▶ _Assignment_
Exactly and only the lines from the first entry through the line with "white-space: nowrap;" should be copied, both ends included, with no pictures.

Web interface edit records:
◇ ◇ ◇ ◇ ◇

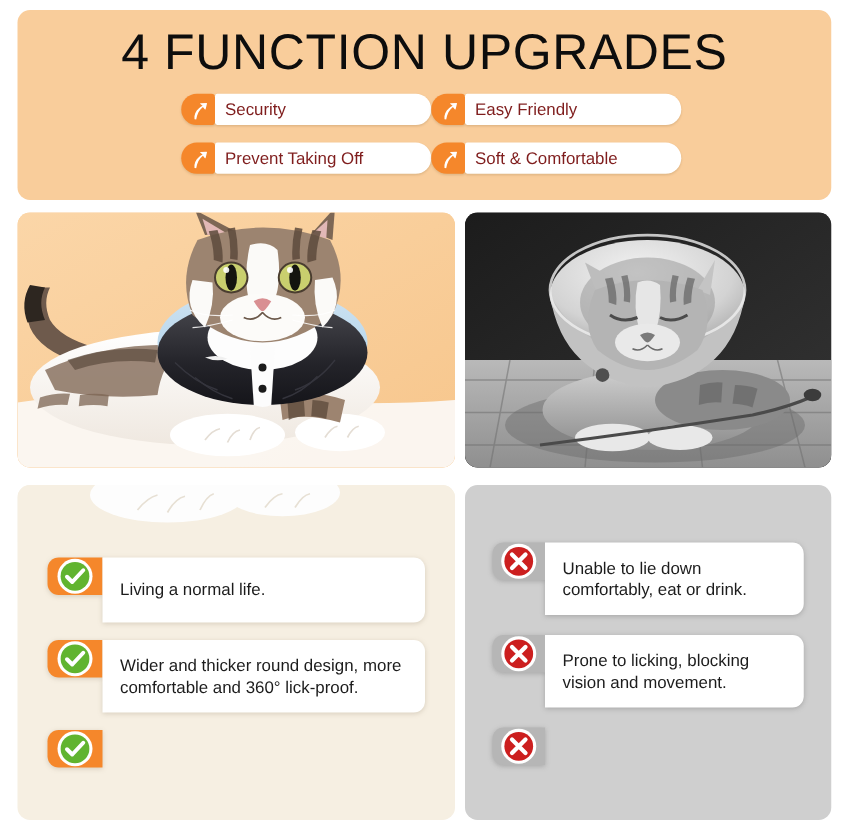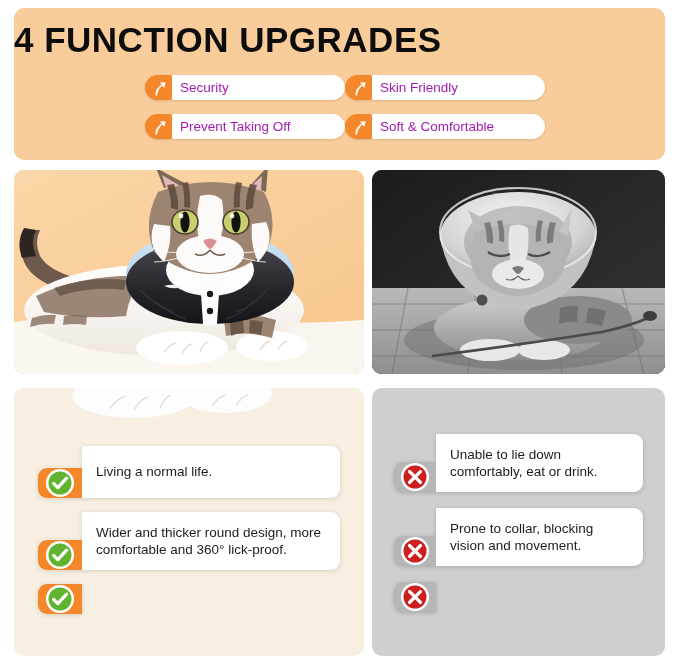--- a/index.html
+++ b/index.html
@@ -32,8 +32,9 @@
     left: 0;
     top: 12px;
     width: 100%;
-    font-size: 35px;
-    font-weight: bold;
+    text-align: center;
+    font-size: 40px;
+    font-weight: normal;
     color: #0d0d0d;
     letter-spacing: 0.5px;
     font-family: "Liberation Sans", sans-serif;

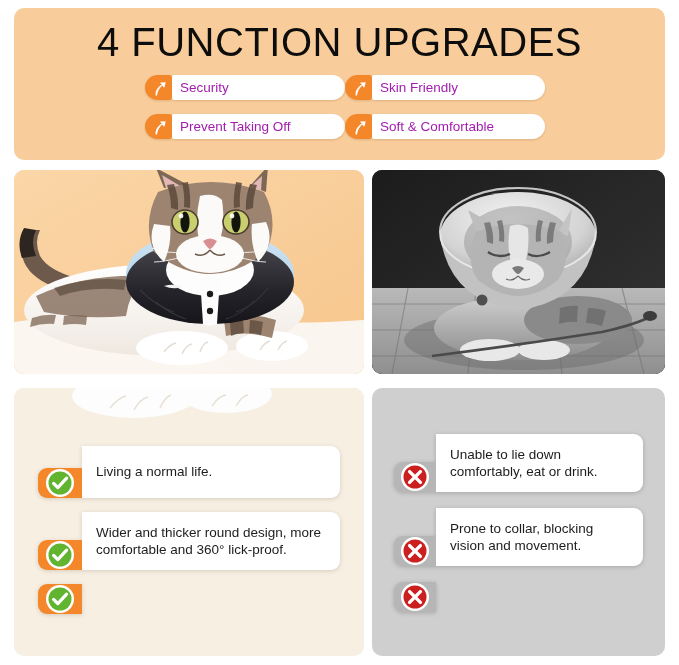--- a/index.html
+++ b/index.html
@@ -77,7 +77,7 @@
   }
   .pill-label {
     font-size: 13.5px;
-    color: #a21caf;
+    color: #7f1d1d;
     white-space: nowrap;
     line-height: 1;
   }

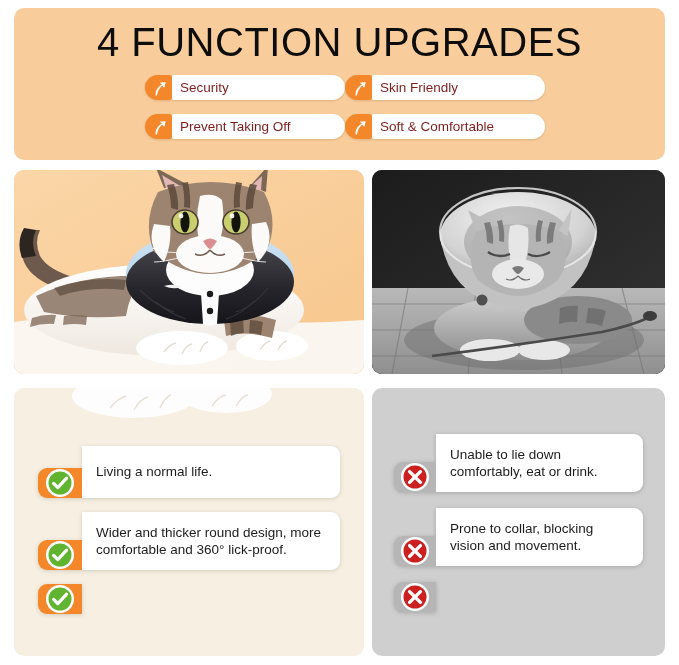--- a/index.html
+++ b/index.html
@@ -217,7 +217,7 @@
         </svg>
       </span>
       <span class="pill-body">
-        <span class="pill-label">Skin Friendly</span>
+        <span class="pill-label">Easy Friendly</span>
       </span>
     </div>
 

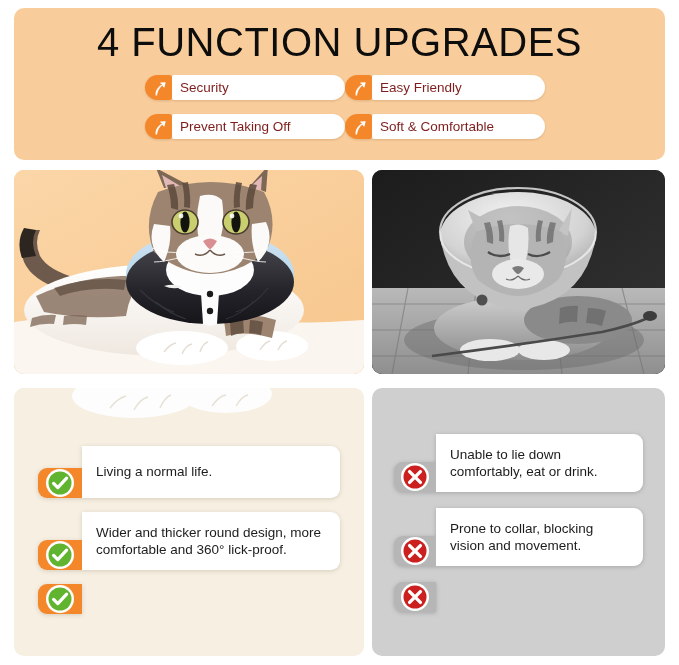--- a/index.html
+++ b/index.html
@@ -151,7 +151,7 @@
 
   .row-card {
     display: flex;
-    align-items: flex-end;
+    align-items: flex-start;
     border-radius: 19px;
     margin-bottom: 14px;
     filter: drop-shadow(0 1px 2px rgba(90,70,40,0.20));

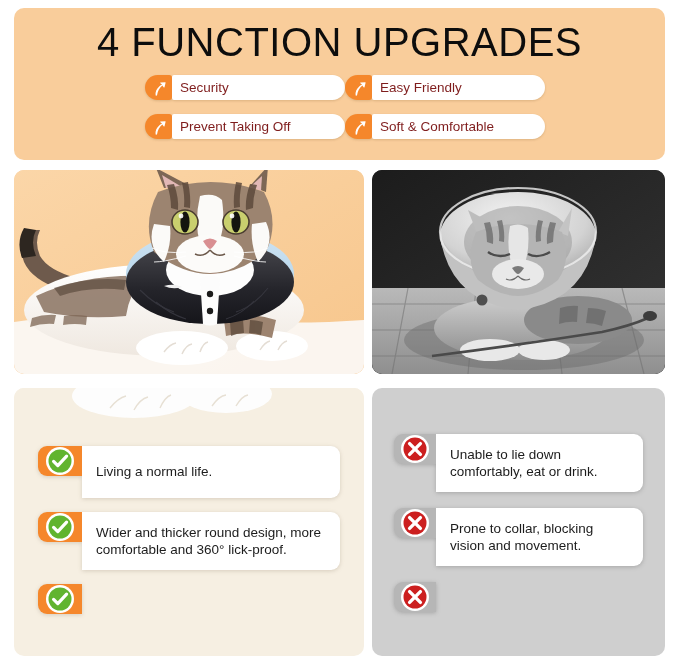--- a/index.html
+++ b/index.html
@@ -531,7 +531,7 @@
         </svg>
       </span>
       <span class="row-text-box">
-        <span class="row-text">Prone to collar, blocking vision and movement.</span>
+        <span class="row-text">Prone to licking, blocking vision and movement.</span>
       </span>
     </div>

◇ ◇ ◇ ◇ ◇

▶ _Task solution_
--- a/index.html
+++ b/index.html
@@ -32,8 +32,9 @@
     left: 0;
     top: 12px;
     width: 100%;
-    font-size: 35px;
-    font-weight: bold;
+    text-align: center;
+    font-size: 40px;
+    font-weight: normal;
     color: #0d0d0d;
     letter-spacing: 0.5px;
     font-family: "Liberation Sans", sans-serif;

--- a/index.html
+++ b/index.html
@@ -77,7 +77,7 @@
   }
   .pill-label {
     font-size: 13.5px;
-    color: #a21caf;
+    color: #7f1d1d;
     white-space: nowrap;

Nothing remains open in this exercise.